En la radio suena la voz de Camarón de la Isla, y no puedo evitar
pensar que acá en Andalucía deben escuchar flamenco todo el tiempo. Le pido al
taxista que me convide un cigarrillo, y al oír mi acento comienza a hablar de
fútbol.
Nunca me gustó el fútbol, y a toda la gente con la que me
crucé en España ese detalle siempre le generó desconfianza. Un argentino que no
hable de fútbol es casi tan imposible como un argentino que hable poco. Es
cierto, sin embargo en estos casos yo me limito a escuchar hasta que mi
interlocutor se aburre de hablar solo. Pero ¿cómo voy a esperar que Mr.
Argentina haga lo mismo?
Hoy juega el Cádiz contra el
Sevilla, ¿usted de qué equipo es? – dice Dani.
Del Jerez, hombre. Pero esta noche
voy por el Cádiz… Aquí han jugado muchos argentinos… uno fue entrenador hace
veinte años… ¿Ustedes a quién le van? ¿Al Boca o al River?
Al Racing – dice Dani.
¿Racing…? No lo conozco. ¿Y usted,
de qué equipo es?
De Atlanta - digo.
Un equipo de judíos – aclara Dani.
El taxista frunce el seño en el espejo, mi respuesta
tampoco lo deja satisfecho.
Al llegar al barrio, el taxi se detiene al costado del
escenario que está armado en uno de los extremos de la plaza. Decenas de
personas esperan que comience el espectáculo. Pagamos, le pedimos al taxista el
número de teléfono de la agencia de radio taxis y bajamos a la calle. Los
ciclomotores pasan a toda velocidad, y a diferencia del resto de ciudades de
España y de Europa, acá nadie lleva casco.
Nos metemos entre la gente hasta alcanzar el punto medio
entre el escenario y el final de la plaza.
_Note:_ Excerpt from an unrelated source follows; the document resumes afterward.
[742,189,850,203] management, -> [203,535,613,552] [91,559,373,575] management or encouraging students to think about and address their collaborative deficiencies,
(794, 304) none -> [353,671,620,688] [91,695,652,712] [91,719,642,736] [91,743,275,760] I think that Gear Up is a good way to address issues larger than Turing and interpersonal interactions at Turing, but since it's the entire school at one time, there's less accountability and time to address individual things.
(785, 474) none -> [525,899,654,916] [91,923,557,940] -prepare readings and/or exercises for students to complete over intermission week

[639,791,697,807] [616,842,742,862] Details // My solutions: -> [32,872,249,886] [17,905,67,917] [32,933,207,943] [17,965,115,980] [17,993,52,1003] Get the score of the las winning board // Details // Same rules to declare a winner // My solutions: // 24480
Los vecinos, vestidos con sus
mejores ropas y cargados de anillos de oro, pañuelos, rosarios y niños, siguen el
ritmo aplaudiendo frenéticamente. Los muchachos morenos, con sus pantalones
blancos ajustados, resaltan en la noche. Las chicas se deslizan entre el
público, bailando a veces, gritando otras, captando la atención de todos. No son hermosas ni delicadas, y a simple vista
tampoco parecen interesantes, pero sus cuerpos desprenden algo, como una
corriente magnética que atrae todas las miradas.
Dani me mira, entusiasmado. En voz baja me dice:
Mirá lo que son esas pendejas…
No las mires que nos van a correr
a cuchillazos.
Tenés razón – dice Dani, reparando
en los hombres de la plaza. - ¿Pero viste lo que son?
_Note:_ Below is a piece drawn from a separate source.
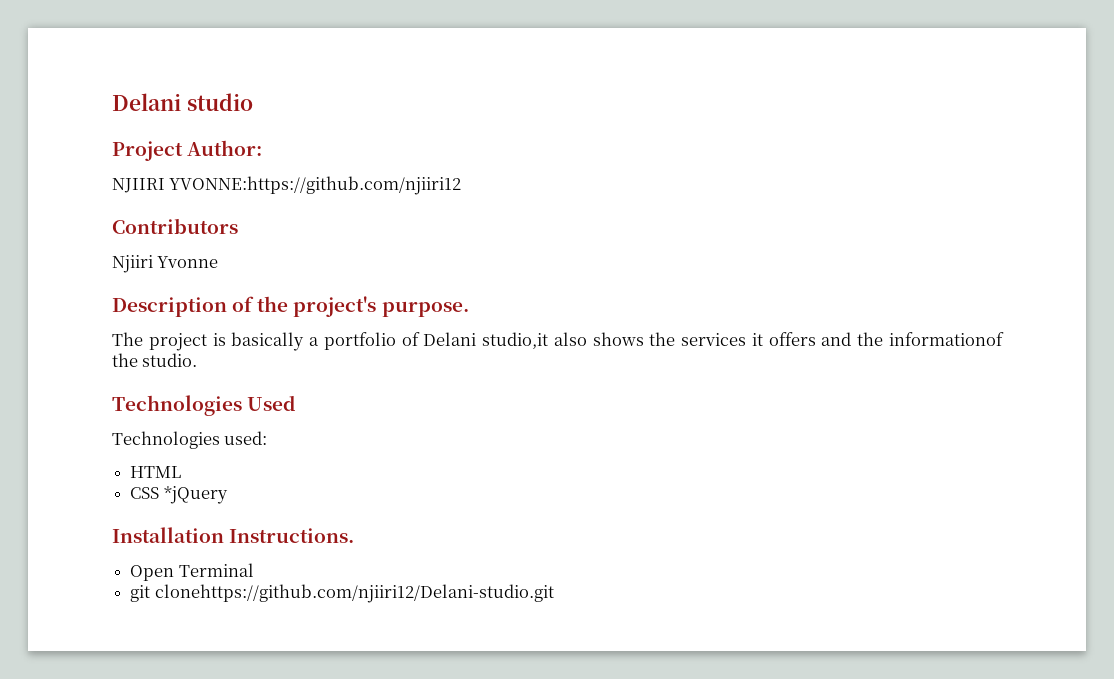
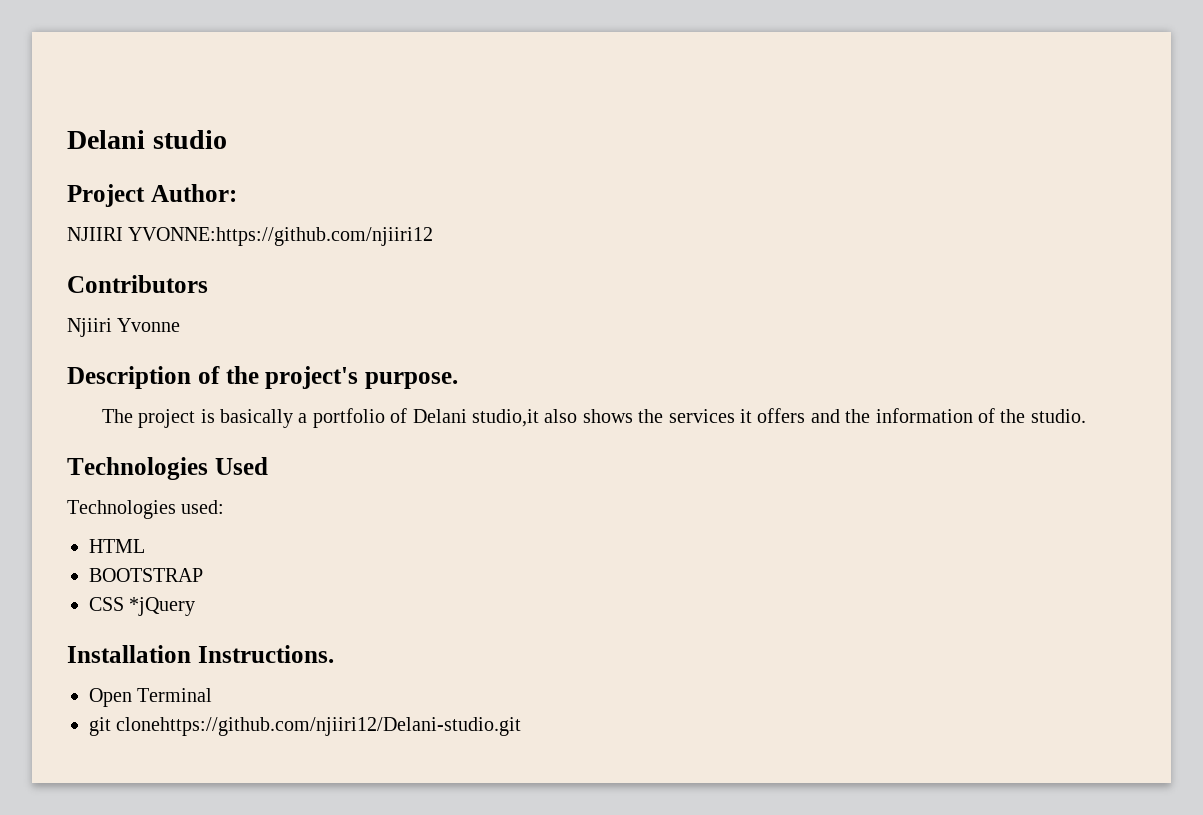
[888,332,1004,346] informationof -> [875,408,995,423] information of
(182, 472) none -> [89,568,203,582] // BOOTSTRAP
En el escenario tres bailaoras aplauden los pasos del
bailaor principal, siguiendo a los dos guitarristas que permanecen sentados en
un costado. Como un poseso, el bailaor improvisa
movimientos que no siempre le salen bien: entonces alza los brazos al cielo,
detiene su cuerpo, bate las palmas y vuelve a empezar.
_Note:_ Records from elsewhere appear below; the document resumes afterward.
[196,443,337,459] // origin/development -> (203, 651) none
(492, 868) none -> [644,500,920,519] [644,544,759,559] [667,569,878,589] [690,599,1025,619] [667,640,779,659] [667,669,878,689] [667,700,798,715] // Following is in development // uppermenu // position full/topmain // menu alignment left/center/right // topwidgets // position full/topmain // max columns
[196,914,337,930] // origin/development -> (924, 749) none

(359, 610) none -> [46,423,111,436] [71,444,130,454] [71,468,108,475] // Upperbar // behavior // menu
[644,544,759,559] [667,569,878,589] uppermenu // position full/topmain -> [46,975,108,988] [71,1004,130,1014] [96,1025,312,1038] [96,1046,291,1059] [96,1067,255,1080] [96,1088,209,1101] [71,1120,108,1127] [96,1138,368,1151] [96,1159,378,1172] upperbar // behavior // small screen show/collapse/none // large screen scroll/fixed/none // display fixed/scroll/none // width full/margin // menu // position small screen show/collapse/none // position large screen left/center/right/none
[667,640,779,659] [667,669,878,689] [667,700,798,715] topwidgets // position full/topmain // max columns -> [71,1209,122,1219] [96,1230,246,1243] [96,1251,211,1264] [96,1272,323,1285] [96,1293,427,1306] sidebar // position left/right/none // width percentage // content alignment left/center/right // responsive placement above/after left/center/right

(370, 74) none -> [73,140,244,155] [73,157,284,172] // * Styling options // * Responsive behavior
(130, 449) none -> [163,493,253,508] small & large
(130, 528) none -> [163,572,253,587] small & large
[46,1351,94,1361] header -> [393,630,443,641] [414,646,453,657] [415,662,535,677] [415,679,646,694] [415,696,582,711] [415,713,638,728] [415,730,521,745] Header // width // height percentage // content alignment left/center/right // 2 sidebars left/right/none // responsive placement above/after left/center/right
El público parece animado, todos conversan y se ríen con la
cordialidad de los buenos vecinos.
Nos acercamos a un mostrador donde una pareja de ancianos
vende bocadillos de carne y copas de jerez, todo a un euro. Con veinte euros
conseguimos la entonación adecuada: ahora nos sentimos parte de la fiesta y parece
que por el escenario desfilaran los mejores artistas de Europa.
Dani está feliz, eufórico. Grita y aplaude. De pronto se
acoda en la barra, me mira y dice:
Me vuelvo.
Pará, es temprano, ¿no querías ir
a la Peña?
Me vuelvo a Argentina – dice.
¿Qué? ¿Cómo?
Tengo pasaje para dentro de un
mes.
Dani se fue de Buenos Aires al terminar la carrera, allá nunca
trabajó de arquitecto. Vive en Madrid desde hace cinco años, tiene trabajo y
gana más de lo que yo puedo imaginar. Aunque, pensándolo bien, mi imaginación
nunca fue de alto vuelo… yo soy un tipo práctico, un cobarde encubierto que
pregunta, temeroso:
¿Argentina? ¿Para qué? ¿Y qué vas
a hacer allá?
No sé… lo mismo que acá.
¿En serio?
Voy a comprarme una casa con
terraza y parrilla… Una terraza grande, para poder poner plantas… voy a tener
un gato, no, no, un perro…
Desconcertado, pienso que la decisión de Dani es una
locura. El público aplaude. En el escenario cantaores, bailaoras y músicos se señalan
unos a otros como si ninguno quisiera hacerse responsable del espectáculo que acaban
de dar. Pedimos otra ronda de jerez.
Poco a poco, la gente comienza a abandonar la plaza. Los
dos ancianos que atienden el buffet guardan ollas abolladas y vasos de
plástico. Dani propone un brindis:
Por las luces que a lo lejos van
marcando mi retorno – dice y vacía la copa de un trago.
Yo sacudo la cabeza con tristeza, como si en lugar de
confesarme su regreso Dani me hubiera dicho que piensa suicidarse.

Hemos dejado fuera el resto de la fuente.